◆ Activity ◆
Among the entries below, take the line with "none -> <div><span>1.</span><span>" and the line with "none -> <div><span>2.</span><span>", and output them and every line between them exactly, with nothing else.

◆ Source information ◆
Content starts

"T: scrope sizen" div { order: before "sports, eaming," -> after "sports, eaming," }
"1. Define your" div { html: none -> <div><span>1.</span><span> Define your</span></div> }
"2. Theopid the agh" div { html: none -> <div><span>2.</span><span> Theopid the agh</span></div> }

Content ends
Content starts

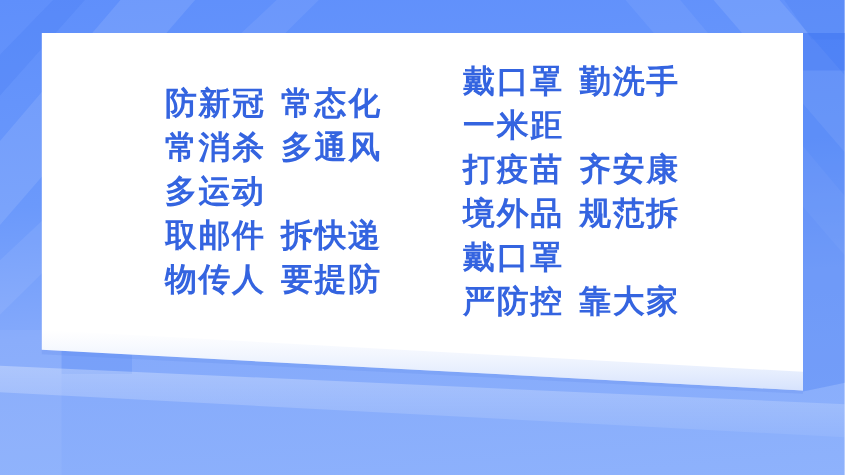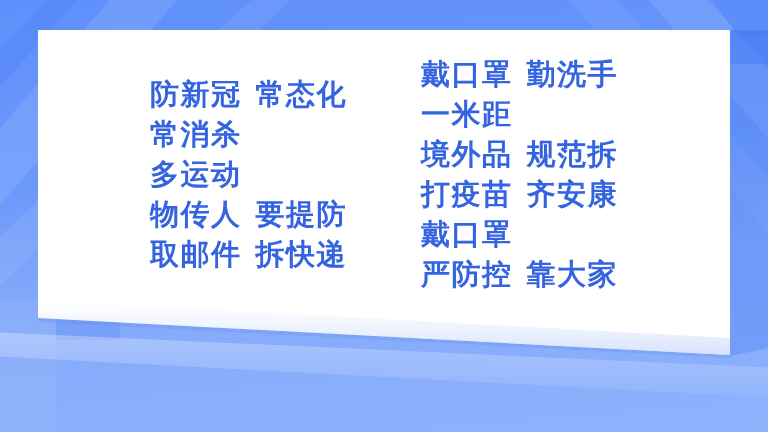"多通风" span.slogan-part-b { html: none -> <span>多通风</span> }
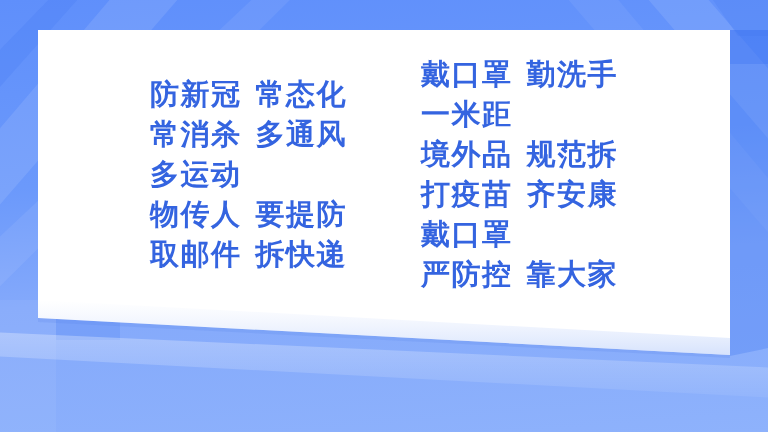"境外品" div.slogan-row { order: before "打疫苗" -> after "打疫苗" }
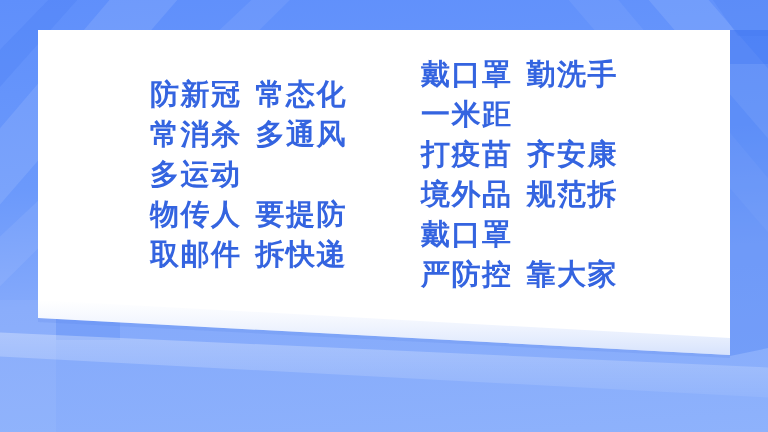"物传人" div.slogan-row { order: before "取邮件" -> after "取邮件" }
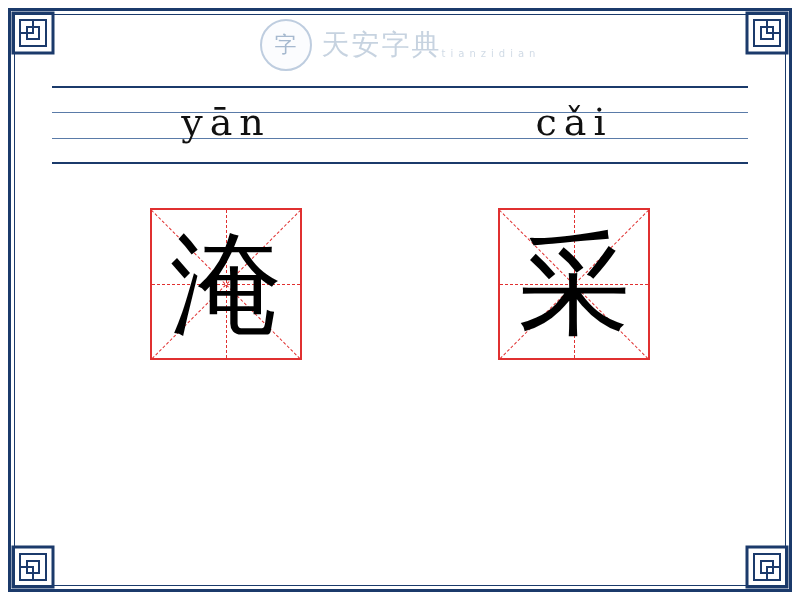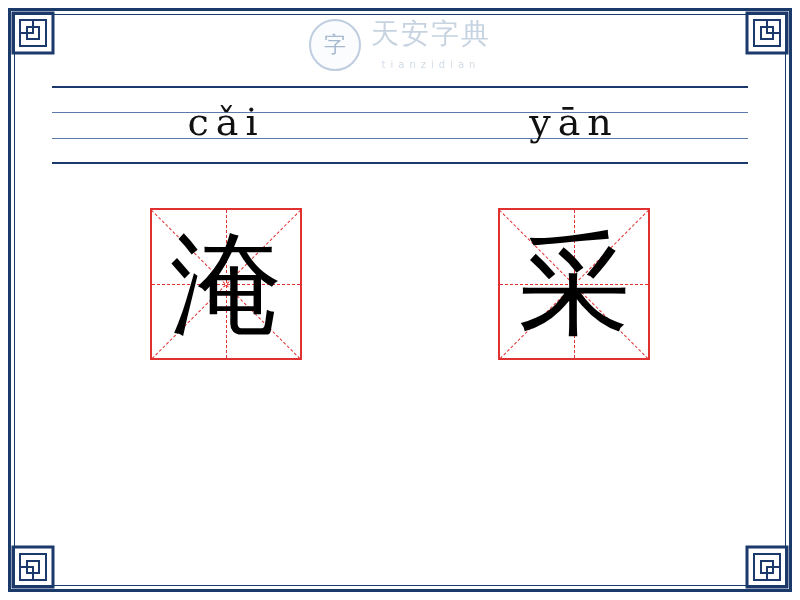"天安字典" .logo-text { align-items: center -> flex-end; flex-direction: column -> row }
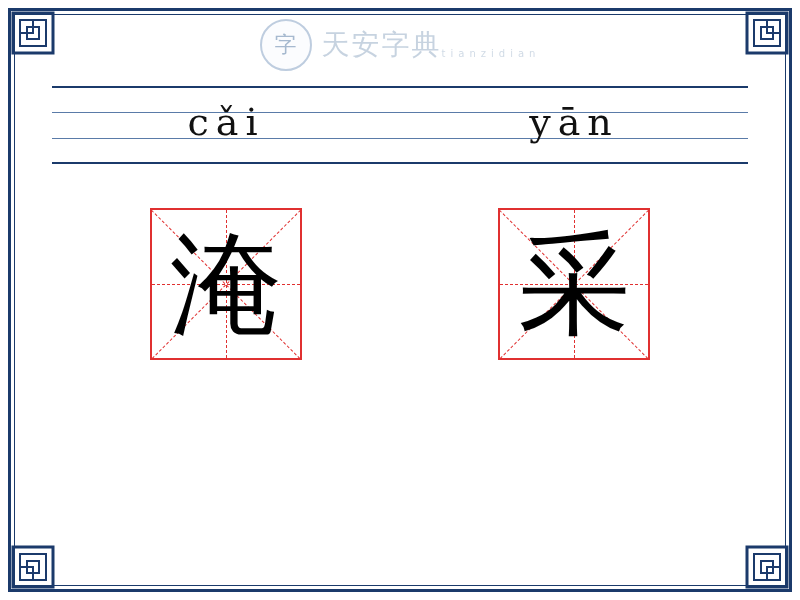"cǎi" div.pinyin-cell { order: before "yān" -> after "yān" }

Content ends

◆ Response ◆
"1. Define your" div { html: none -> <div><span>1.</span><span> Define your</span></div> }
"2. Theopid the agh" div { html: none -> <div><span>2.</span><span> Theopid the agh</span></div> }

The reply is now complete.